4.2. Effect of damage on earthquake response
In this study, the El Centro wave is selected as the base input seismic wave for analysis. The components of the El Centro wave along the longitudinal, transversal, and vertical direction of the bridge are shown in Fig. 9. Based on the two aspects of displacement and force, the seismic response of different structure groups under different damage levels is analyzed.
Fig. 9. Acceleration time-history of El Centro ground motion
a) Longitudinal
b) Transversal
c) Vertical
4.2.1. Effect of damage on displacement
The top of the truss and the mid-span of the main beam with relatively large displacement amplitude is the typical position. Thus, the longitudinal and transversal displacement of the top of the truss and the vertical displacement of the mid-span of the main beam is selected to investigate the time history curve without damage and the displacement peak law under different damage conditions.
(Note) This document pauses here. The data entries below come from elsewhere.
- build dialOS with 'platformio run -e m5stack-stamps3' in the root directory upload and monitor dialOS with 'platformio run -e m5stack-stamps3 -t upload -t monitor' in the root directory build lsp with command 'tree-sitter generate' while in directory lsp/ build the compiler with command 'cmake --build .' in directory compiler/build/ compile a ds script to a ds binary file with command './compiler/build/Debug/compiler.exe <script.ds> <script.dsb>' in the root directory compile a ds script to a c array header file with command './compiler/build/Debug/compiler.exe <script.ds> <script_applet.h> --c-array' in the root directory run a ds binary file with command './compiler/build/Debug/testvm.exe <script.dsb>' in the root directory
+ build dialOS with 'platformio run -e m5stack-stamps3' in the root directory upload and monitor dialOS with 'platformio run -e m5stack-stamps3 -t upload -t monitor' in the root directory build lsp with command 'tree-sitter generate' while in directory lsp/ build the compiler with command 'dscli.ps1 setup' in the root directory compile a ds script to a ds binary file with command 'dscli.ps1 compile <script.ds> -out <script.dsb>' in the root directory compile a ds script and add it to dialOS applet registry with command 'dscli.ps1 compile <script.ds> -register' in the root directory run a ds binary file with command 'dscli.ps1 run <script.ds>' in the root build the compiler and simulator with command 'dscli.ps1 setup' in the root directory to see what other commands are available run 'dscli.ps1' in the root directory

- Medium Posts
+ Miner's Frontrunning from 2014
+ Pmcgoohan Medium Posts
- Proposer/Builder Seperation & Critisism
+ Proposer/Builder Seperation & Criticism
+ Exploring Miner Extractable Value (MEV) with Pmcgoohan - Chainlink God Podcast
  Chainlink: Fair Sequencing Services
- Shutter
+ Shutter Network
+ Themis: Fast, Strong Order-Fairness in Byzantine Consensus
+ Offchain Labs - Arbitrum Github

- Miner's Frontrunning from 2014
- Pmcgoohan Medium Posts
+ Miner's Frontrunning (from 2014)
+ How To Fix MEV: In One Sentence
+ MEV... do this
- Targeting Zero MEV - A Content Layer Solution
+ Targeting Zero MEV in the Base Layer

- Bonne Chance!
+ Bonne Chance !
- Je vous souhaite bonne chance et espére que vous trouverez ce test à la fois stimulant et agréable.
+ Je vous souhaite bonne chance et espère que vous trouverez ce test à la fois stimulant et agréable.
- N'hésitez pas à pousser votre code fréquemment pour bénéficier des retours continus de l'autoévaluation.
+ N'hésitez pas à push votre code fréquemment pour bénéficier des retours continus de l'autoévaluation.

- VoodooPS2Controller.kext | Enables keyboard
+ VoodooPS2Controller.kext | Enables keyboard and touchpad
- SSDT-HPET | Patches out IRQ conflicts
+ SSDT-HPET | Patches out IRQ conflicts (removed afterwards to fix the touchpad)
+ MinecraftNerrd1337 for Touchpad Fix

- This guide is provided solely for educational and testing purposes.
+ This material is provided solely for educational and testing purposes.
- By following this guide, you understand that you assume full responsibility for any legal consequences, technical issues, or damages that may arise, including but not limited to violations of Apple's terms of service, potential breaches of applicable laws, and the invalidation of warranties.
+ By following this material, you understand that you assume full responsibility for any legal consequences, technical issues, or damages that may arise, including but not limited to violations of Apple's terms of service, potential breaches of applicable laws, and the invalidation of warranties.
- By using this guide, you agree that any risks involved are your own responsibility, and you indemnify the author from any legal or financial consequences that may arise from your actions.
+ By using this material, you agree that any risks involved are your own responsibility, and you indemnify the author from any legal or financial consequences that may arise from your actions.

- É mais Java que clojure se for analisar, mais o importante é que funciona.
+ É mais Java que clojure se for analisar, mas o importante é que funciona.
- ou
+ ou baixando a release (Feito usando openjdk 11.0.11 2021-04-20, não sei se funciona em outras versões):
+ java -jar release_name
Fig. 10. Time-history displacement
Fig. 11. Transversal displacement amplitude of truss top under damage
In Fig. 10 the longitudinal displacement amplitude value of the truss top is 14.13 mm at 2.71 s, and the transversal of it is 52.49 mm at 3.02 s. Therefore, for this type of bridge, the lateral swing is more significant under the seismic effect. The vertical displacement amplitude value of the mid-span is 33.42 mm at 11.95 s. The transversal displacement amplitude value is significantly higher than the longitudinal and vertical of that.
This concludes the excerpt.